A Eulogy for Dr. Billy Taylor
by Loren Schoenberg
My perspective on Dr. Billy Taylor is different from most. We were next door neighbors for the last 16 years, and although I knew him professionally before that, our relationship took on a different cast after we began sharing a wall.
Much has been said about his career and public persona. Like many of you here this evening and thousands upon thousands, indeed millions, of others, I first learned of Billy Taylor through his radio and television work as an eloquent and elegant spokesperson for jazz. It's worth not only noting but underlining the fact that when Billy Taylor was born and came of musical age, there was no Billy Taylor to emulate. In the same sense that Louis Armstrong, Duke Ellington, Coleman Hawkins and Sidney Bechet not only created beautiful music, but also created professions that did not exist in the world into which they were born, Billy Taylor truly had a vision and managed to turn it into a reality whose influence will long outlast both him and all of us. It was a vision born of inclusion, intelligence, humor and above all, the conviction that jazz was good for you. For those us fortunate to live in such close proximity to him and his lovely wife Teddi, he was a wonderful person to encounter on a regular basis in a domestic setting. It sounds too simple to say that running into him in the elevator or the hallway was like encountering a ray of sunshine, but that's what it was like. He radiated positiveness. Billy gave generously of himself, of his time, his knowledge, and had an innate interest in YOU. He was not only an expert speaker, but an equally brilliant listener. Negative viewpoints didn't interest him in the least; the glass was always at least half full to him.
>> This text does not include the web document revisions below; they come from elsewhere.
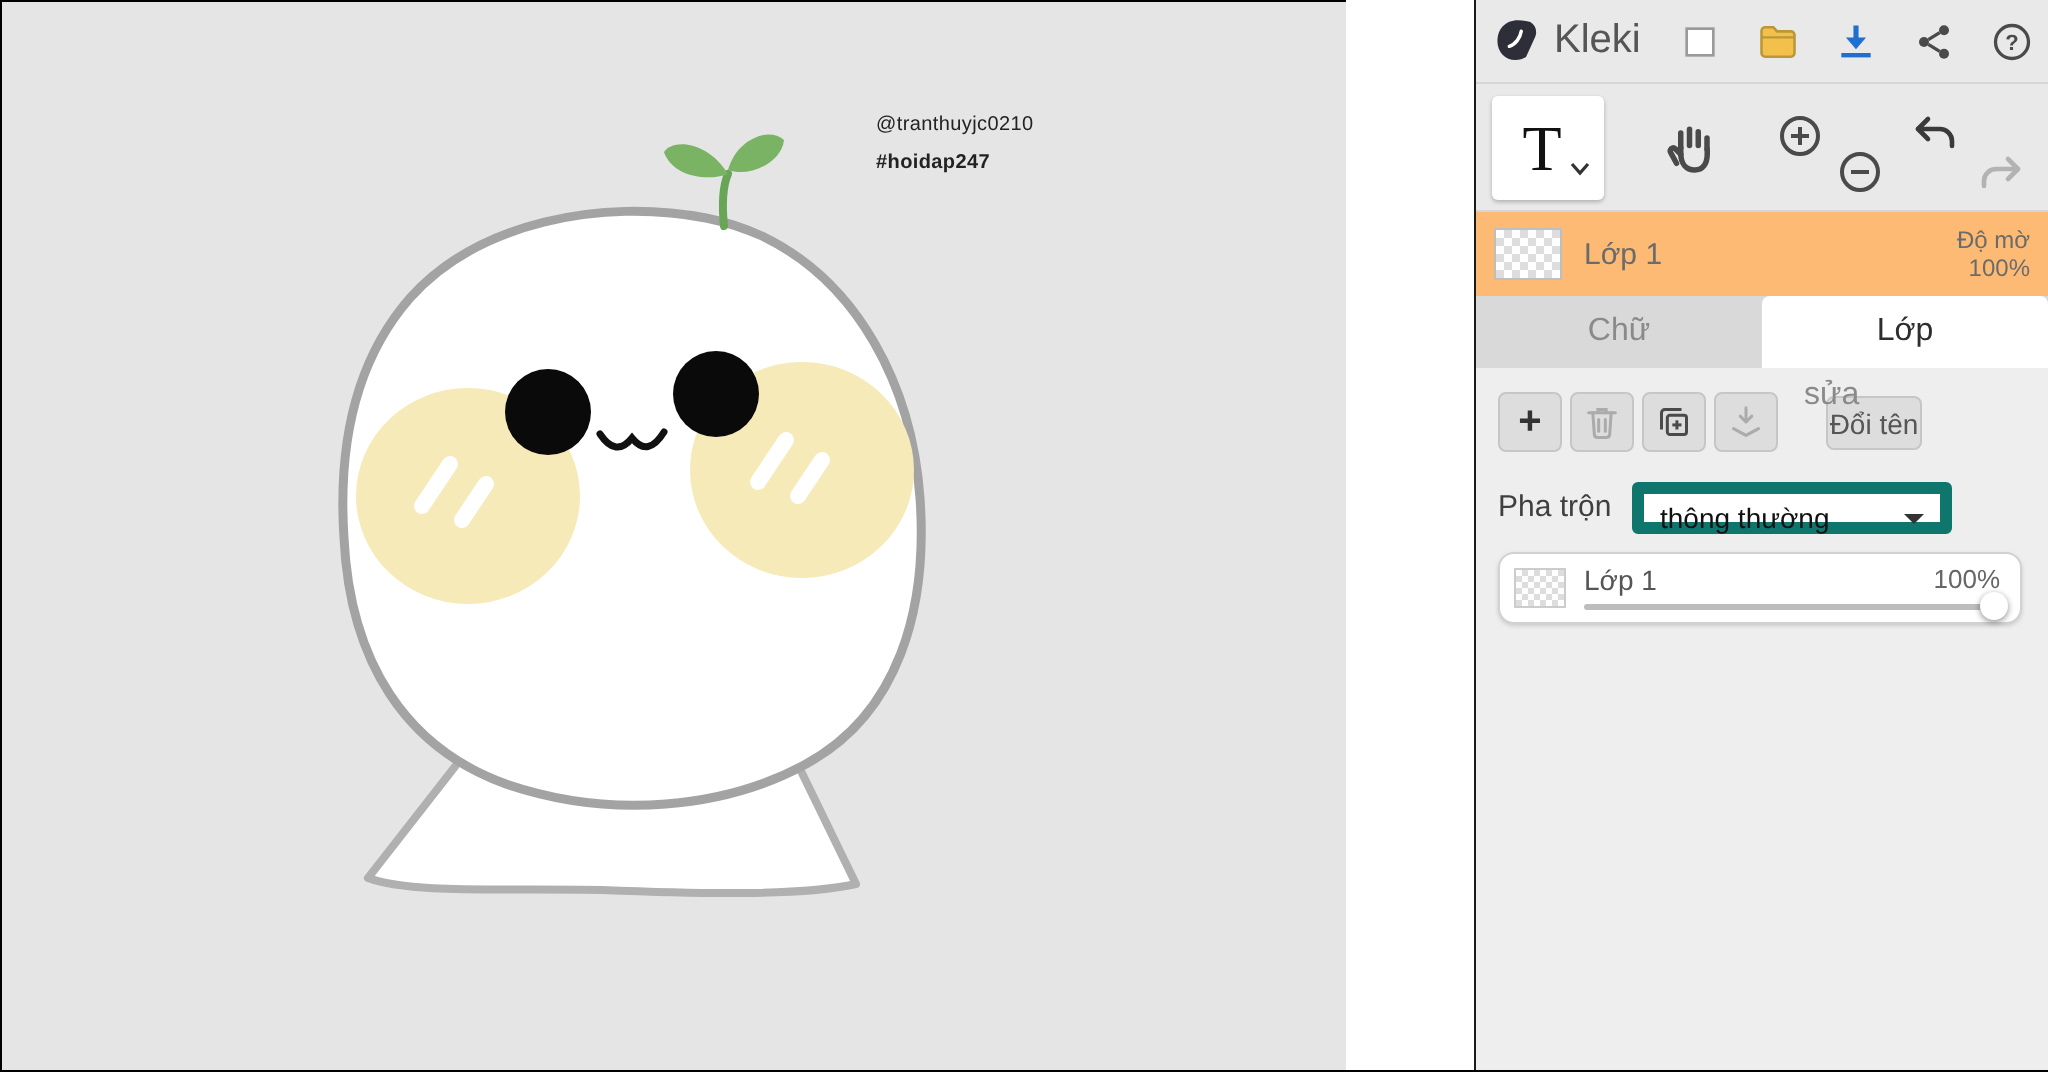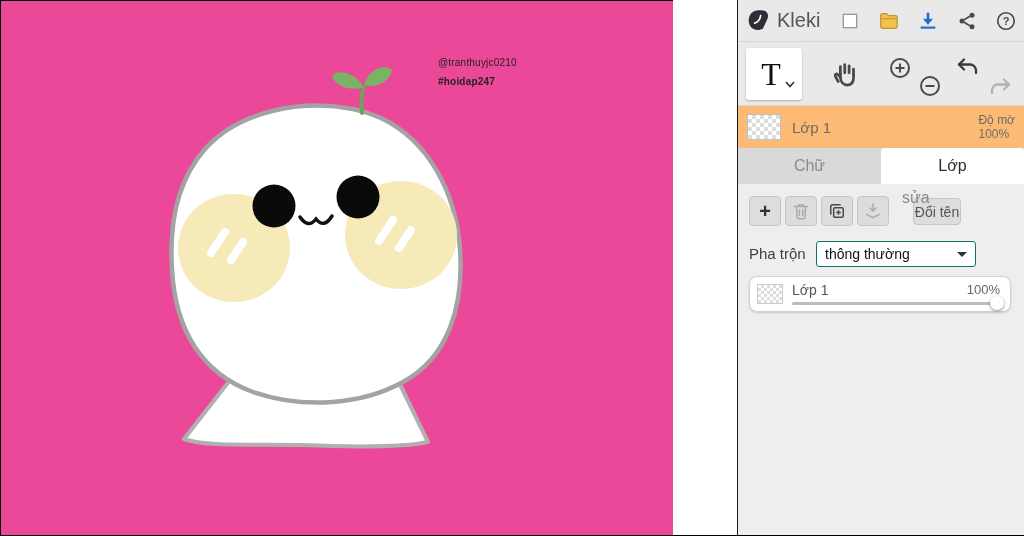"@tranthuyjc0210" .canvas-area { background: #ec4899 -> #e5e5e5 }
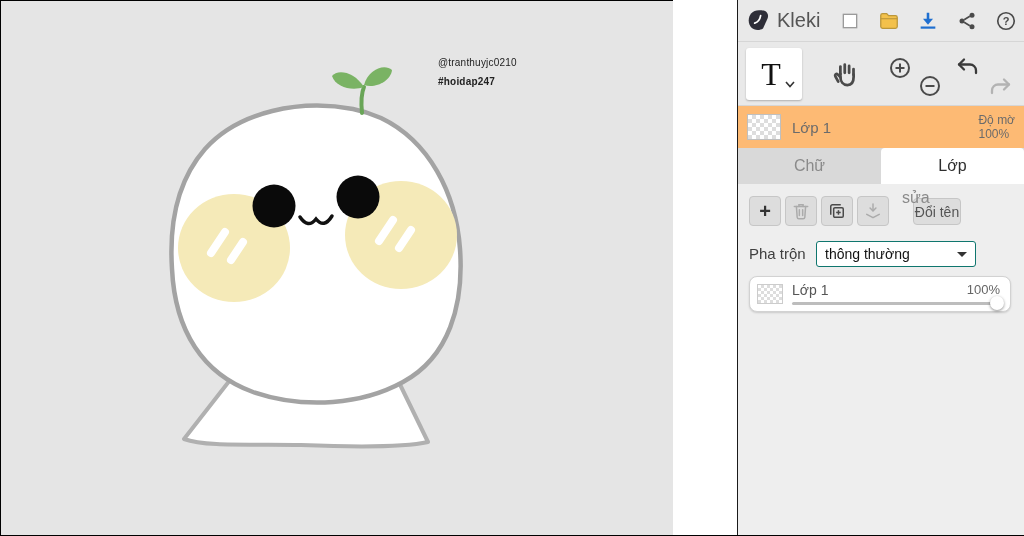"Độ mờ" .preview-opacity { text-align: none -> right }
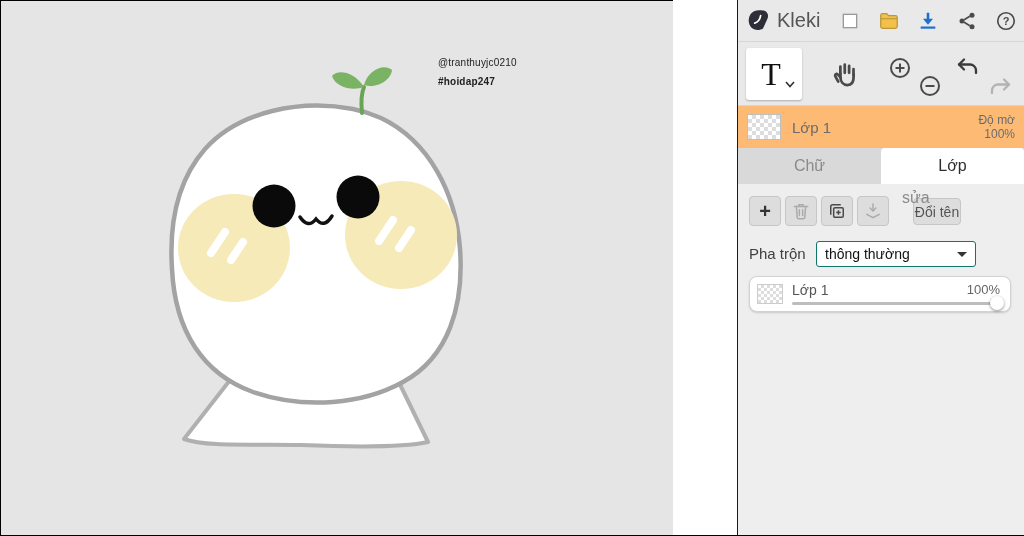"thông thường" .blend-select { border: 1px solid #0f766e -> 6px solid #0f766e }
Billy (I should note that early attempts to call him Dr. Taylor were so strongly rebuffed that I will defer here to his wishes) never lost his passion for education and passing along the legacy of the music he lived. Think of it: teenage encounters with Jelly Roll Morton and Fats Waller, lessons from Duke Ellington's piano teacher, a featured spot on 52nd Street in the 40's with Ben Webster, Coleman Hawkins and others, stints with Dizzy Gillespie that included the young, unknown John Coltrane, a week or two with Charlie Parker and strings at the Apollo, and all this before forming his own trio in the early 50's, in which Charles Mingus and other notables played.
And it was from this vantage point that he began his career as a public spokesperson for the music, helping Americans to see beyond the tired stereotypes that surrounded (and still do in some cases) the music. Billy Taylor, in his devotion to jazz and all the people he encountered over 60 years of public service, was truly the indomitable jazz man.
But I'd like to create the image in your mind of the non-public Billy Taylor, one who was, as hard as this may be to believe, even nicer and warmer than the public figure you saw on the stage, on the television. I watched him recover from his first stroke several years ago, step by step, and then, just recently, stoically start on the road to recovery from yet another stroke and, this time, serious heart surgery. He was in the midst of making yet another miraculous comeback just a few weeks ago. And although I wanted to know how he was doing, how he was feeling, he would always steer the conversation back to me or my partner, what was new for us, and always, his thoughts and counsel supporting the National Jazz Museum in Harlem, where he served for over a decade as an active advocate and founding board member. I am proud to announce and humbled to accept the family's donation of his music library to our archives, to create a Dr. Billy Taylor Collection.
As long as there is music, Billy Taylor's spirit will reverberate somewhere. To paraphrase the title of one of his most popular compositions: with Billy in mind, it'll ALWAYS be a grand night for swinging.